News & Views item - July 2005

 

 

"Once we come up with a position, I don't want to hide it in the closet." -- Ralph Cicerone, New President of the US National Academy of Sciences. (July 29. 2005)

    The newly installed president of the US National Academy of Sciences (NAS), Ralph Cicerone, took over from Bruce Alberts just a month ago. This past week following appearances before two US Senate Committees, where he testified regarding the science of climate change, the atmospheric chemist gave interviews to both Nature and Science outlining what will be his approach to his presidency of the NAS.

 

According to Science, "To the first panel, he explained firmly why the National Academies had waded into a fight brewing between an influential House committee chair and scientists whose research has linked rising temperatures with human causes by volunteering to look into the questions that Representative Joe Barton (R-TX) had raised about Michael Mann's work (Science, 22 July, p. 545). In the second, he addressed a legislator's concerns about the economic costs of capping greenhouse gas emissions by ticking off seven ways in which efficient energy use would help average Americans."

 

Peter Raven the NAS member who chaired the committee that nominated Cicerone to be NAS president says that Cicerone's public relations and fundraising skills helped him to succeed Bruce Alberts.

    But he's also known for standing his ground. He told Science:

In my lifetime, I think I've seen a pretty pronounced slippage of the public's enthusiasm for and understanding for science. And I'm going to try to get a number of academy members together and some of our staff to look at our past efforts on communicating and see what we can do better. ...
    I'm [also] really worried about the U.S. science and technology base. ... We have a couple of groups working right now to assemble some measures of how we track our progress and our relative standing around the world. ... We'll be working this one with the National Academy of Engineering and with scientific and engineering society leaders, too.
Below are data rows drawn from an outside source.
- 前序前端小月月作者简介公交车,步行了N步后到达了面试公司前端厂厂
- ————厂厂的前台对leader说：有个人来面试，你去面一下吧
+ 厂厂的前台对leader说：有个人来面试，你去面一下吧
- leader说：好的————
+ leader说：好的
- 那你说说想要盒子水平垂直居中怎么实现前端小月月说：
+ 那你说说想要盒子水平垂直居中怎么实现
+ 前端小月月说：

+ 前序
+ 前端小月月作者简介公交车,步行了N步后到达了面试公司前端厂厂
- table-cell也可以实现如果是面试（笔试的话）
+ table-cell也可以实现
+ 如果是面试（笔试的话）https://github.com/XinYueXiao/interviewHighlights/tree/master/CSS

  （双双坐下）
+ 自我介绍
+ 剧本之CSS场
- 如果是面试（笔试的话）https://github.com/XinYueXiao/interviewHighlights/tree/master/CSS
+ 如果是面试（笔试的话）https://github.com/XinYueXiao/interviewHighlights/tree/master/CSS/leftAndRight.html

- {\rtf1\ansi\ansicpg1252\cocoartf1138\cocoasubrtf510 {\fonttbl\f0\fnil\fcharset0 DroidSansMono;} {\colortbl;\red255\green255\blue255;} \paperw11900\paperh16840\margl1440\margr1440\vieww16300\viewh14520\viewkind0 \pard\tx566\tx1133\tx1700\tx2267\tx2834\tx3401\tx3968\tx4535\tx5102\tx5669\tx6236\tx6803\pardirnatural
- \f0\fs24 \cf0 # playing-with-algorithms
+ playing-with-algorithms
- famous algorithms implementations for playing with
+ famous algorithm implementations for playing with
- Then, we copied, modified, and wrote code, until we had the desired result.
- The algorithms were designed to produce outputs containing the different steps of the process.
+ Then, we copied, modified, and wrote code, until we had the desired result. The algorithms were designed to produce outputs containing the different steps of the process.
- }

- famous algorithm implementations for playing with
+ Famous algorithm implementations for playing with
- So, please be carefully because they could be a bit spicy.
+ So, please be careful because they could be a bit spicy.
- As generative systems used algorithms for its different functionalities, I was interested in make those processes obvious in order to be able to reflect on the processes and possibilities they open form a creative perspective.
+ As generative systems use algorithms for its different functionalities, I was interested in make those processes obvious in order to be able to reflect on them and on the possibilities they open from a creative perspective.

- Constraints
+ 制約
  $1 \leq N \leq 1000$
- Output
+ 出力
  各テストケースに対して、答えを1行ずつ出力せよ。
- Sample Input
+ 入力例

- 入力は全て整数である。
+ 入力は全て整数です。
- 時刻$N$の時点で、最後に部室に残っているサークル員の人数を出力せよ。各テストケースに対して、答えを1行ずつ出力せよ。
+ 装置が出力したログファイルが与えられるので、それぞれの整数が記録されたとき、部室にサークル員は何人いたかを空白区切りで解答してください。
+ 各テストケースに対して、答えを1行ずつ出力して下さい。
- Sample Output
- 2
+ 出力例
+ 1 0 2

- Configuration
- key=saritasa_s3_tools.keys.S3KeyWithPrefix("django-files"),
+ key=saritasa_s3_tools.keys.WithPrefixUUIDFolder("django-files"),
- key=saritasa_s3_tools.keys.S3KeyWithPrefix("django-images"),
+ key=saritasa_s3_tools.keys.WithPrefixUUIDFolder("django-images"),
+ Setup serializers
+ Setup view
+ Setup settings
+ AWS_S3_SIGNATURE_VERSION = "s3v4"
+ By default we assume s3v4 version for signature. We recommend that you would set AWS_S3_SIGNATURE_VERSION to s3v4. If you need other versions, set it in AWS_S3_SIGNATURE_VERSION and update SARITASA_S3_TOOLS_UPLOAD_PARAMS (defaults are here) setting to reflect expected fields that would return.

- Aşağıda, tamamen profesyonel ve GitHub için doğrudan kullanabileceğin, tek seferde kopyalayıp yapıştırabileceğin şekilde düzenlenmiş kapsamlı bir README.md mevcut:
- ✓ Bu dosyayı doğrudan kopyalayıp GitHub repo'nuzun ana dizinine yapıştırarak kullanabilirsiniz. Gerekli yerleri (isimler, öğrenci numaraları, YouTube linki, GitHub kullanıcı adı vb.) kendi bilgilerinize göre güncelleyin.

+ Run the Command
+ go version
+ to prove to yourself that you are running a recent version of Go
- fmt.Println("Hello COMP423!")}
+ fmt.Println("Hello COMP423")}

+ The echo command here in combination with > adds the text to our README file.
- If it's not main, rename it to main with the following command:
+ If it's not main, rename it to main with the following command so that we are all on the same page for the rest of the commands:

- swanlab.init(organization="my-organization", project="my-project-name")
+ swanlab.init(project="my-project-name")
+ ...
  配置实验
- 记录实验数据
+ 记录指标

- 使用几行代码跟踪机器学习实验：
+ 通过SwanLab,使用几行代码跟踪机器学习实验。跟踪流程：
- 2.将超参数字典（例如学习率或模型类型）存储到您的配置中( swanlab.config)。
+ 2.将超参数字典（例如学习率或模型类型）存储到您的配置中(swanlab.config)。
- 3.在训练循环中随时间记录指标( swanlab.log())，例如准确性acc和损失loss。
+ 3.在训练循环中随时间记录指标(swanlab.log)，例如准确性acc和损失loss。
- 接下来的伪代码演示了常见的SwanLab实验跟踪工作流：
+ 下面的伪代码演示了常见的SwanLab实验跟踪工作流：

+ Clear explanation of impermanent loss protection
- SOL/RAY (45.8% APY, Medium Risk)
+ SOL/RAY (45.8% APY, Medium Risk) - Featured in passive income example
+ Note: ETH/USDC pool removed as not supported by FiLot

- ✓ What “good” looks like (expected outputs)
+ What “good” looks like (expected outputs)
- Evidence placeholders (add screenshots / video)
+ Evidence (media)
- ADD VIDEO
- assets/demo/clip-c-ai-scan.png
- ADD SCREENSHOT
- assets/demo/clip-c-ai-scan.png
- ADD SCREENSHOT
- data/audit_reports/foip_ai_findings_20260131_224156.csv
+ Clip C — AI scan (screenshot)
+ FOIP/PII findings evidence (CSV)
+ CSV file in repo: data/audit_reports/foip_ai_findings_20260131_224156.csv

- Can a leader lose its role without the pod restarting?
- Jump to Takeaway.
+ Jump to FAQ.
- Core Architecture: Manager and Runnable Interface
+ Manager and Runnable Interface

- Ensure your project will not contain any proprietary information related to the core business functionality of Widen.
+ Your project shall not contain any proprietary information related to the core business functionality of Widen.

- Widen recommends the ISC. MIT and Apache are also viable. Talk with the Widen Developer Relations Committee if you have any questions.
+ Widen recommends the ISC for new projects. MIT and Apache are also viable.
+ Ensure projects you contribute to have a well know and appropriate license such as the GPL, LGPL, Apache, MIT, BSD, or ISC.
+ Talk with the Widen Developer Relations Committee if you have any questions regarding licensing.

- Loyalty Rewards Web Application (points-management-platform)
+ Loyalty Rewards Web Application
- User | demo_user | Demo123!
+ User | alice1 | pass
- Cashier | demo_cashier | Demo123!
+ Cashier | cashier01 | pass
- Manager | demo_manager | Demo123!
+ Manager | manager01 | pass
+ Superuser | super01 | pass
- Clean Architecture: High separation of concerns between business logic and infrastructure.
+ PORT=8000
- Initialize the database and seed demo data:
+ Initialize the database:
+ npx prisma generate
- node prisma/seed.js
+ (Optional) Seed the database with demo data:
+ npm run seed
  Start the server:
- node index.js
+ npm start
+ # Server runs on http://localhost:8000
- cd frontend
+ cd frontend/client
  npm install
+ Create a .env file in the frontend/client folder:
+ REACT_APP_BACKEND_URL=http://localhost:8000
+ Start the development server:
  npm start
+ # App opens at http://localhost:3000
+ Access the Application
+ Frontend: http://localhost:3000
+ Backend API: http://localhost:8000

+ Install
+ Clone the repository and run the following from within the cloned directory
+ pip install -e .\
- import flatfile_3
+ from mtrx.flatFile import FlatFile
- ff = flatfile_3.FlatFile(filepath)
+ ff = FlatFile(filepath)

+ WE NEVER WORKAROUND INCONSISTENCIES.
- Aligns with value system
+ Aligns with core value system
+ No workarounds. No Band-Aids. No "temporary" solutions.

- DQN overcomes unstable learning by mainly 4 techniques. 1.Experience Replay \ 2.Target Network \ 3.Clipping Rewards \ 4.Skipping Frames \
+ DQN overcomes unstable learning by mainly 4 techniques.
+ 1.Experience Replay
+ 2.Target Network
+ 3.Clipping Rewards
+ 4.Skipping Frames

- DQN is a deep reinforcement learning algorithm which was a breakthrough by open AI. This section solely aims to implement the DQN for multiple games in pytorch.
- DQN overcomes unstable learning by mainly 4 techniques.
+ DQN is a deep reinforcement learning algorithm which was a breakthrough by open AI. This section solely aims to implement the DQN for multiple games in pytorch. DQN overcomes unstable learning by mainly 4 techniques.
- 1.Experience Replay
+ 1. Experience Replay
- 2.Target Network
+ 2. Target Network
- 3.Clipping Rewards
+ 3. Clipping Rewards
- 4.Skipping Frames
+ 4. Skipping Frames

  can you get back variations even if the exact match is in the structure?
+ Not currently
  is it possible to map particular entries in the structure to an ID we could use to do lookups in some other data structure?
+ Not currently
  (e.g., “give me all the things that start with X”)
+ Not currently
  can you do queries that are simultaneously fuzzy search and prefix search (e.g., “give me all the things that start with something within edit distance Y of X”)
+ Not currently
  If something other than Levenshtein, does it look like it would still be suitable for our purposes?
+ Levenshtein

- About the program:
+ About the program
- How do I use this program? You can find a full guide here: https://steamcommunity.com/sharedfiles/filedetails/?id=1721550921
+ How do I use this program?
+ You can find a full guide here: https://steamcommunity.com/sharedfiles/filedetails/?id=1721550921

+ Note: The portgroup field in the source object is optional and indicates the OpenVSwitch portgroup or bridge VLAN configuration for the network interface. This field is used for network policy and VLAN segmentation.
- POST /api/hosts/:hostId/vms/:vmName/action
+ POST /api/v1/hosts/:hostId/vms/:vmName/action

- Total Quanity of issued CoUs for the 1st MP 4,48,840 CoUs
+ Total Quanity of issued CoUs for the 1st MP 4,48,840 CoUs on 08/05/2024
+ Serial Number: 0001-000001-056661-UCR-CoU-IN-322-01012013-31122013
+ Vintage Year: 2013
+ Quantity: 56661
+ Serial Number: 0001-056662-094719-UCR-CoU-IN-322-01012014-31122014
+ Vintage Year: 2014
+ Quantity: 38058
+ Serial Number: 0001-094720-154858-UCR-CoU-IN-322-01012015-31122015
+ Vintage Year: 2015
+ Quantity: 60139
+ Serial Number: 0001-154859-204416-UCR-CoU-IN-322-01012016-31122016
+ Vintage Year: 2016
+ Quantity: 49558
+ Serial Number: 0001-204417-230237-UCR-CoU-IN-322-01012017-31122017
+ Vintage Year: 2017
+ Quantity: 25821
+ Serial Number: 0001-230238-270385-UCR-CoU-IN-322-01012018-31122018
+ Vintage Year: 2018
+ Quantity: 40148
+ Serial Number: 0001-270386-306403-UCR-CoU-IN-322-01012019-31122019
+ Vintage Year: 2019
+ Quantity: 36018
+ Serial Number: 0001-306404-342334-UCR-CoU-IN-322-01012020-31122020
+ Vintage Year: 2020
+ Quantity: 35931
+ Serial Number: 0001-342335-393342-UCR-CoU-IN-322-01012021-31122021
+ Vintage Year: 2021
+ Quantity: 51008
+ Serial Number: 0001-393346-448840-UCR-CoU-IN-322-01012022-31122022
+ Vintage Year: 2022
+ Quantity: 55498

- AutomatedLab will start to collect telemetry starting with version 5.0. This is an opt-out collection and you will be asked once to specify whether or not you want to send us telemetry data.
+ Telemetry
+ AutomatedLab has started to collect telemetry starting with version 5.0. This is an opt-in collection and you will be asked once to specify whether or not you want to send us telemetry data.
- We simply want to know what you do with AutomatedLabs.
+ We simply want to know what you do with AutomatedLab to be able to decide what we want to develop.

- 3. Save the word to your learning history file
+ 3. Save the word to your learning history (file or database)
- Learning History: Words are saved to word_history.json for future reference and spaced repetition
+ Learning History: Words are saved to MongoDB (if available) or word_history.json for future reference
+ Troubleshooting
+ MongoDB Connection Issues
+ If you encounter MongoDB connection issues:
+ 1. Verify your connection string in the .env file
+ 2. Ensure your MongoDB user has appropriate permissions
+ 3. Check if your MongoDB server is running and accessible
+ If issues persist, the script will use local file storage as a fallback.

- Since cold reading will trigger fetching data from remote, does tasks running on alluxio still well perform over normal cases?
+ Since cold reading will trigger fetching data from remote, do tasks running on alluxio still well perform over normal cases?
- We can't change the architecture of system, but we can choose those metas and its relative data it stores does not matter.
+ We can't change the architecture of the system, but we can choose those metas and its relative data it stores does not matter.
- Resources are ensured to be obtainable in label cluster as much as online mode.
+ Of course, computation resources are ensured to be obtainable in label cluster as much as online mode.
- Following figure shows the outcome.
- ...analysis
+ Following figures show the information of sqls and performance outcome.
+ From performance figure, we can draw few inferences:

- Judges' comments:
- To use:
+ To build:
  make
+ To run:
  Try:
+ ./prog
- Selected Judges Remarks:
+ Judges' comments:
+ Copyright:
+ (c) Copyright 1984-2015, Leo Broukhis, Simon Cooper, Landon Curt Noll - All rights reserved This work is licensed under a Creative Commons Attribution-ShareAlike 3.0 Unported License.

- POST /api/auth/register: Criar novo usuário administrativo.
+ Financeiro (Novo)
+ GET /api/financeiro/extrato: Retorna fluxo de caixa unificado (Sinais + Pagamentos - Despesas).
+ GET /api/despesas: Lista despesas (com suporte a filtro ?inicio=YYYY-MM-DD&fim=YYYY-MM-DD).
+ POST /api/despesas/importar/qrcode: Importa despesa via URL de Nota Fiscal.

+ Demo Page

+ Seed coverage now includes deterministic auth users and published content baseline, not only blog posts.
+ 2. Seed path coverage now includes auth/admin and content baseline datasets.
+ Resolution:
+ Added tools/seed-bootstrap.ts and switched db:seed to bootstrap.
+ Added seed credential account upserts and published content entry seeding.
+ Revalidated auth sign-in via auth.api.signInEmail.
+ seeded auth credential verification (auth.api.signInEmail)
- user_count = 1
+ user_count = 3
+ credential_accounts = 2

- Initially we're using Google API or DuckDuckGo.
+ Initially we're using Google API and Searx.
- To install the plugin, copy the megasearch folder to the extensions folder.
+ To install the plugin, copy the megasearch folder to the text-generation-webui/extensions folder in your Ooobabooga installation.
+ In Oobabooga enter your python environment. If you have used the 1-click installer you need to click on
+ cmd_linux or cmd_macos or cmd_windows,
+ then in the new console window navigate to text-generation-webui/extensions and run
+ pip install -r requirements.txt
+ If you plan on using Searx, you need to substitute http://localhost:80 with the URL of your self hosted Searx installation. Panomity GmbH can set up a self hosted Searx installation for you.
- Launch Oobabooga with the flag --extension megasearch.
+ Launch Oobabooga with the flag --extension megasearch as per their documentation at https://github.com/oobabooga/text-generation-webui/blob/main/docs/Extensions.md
Cicerone also emphasised, "In the physical sciences, I think there are many discoveries out there waiting to happen, largely because of our new capabilities in measurement. ... I think it was necessary to increase the portfolio for biological and health sciences, and I'm really glad we've done it. But the physical sciences have fallen too far behind."

 

In his interview with Nature he made the point, "Once we come up with a position, I don't want to hide it in the closet. I want it to be out there and useful and maybe a little bit aggressive."

 

How much influence Cicerone's particular research interests influenced the NAS nominating him as president is a moot point because as Nature points out "he is probably best known for his contribution to work in the mid-1970s showing that human activities could damage Earth's protective ozone layer. He also played a prominent role in the debate over banning the use of chlorofluorocarbons to ease ozone depletion."

 

And while he says, "Being an engineer and a scientist, I tend to think that the facts and the data should dominate everything," he admits that he'll "have to get used to the fact that a lot of people don't start that way."

 

But in fact he has had considerable practice in dealing with political masters. From 1998 until taking up his post as NAS president he was chancellor (comparable to Australian Vice-Chancellor) of the University of California, Irvine.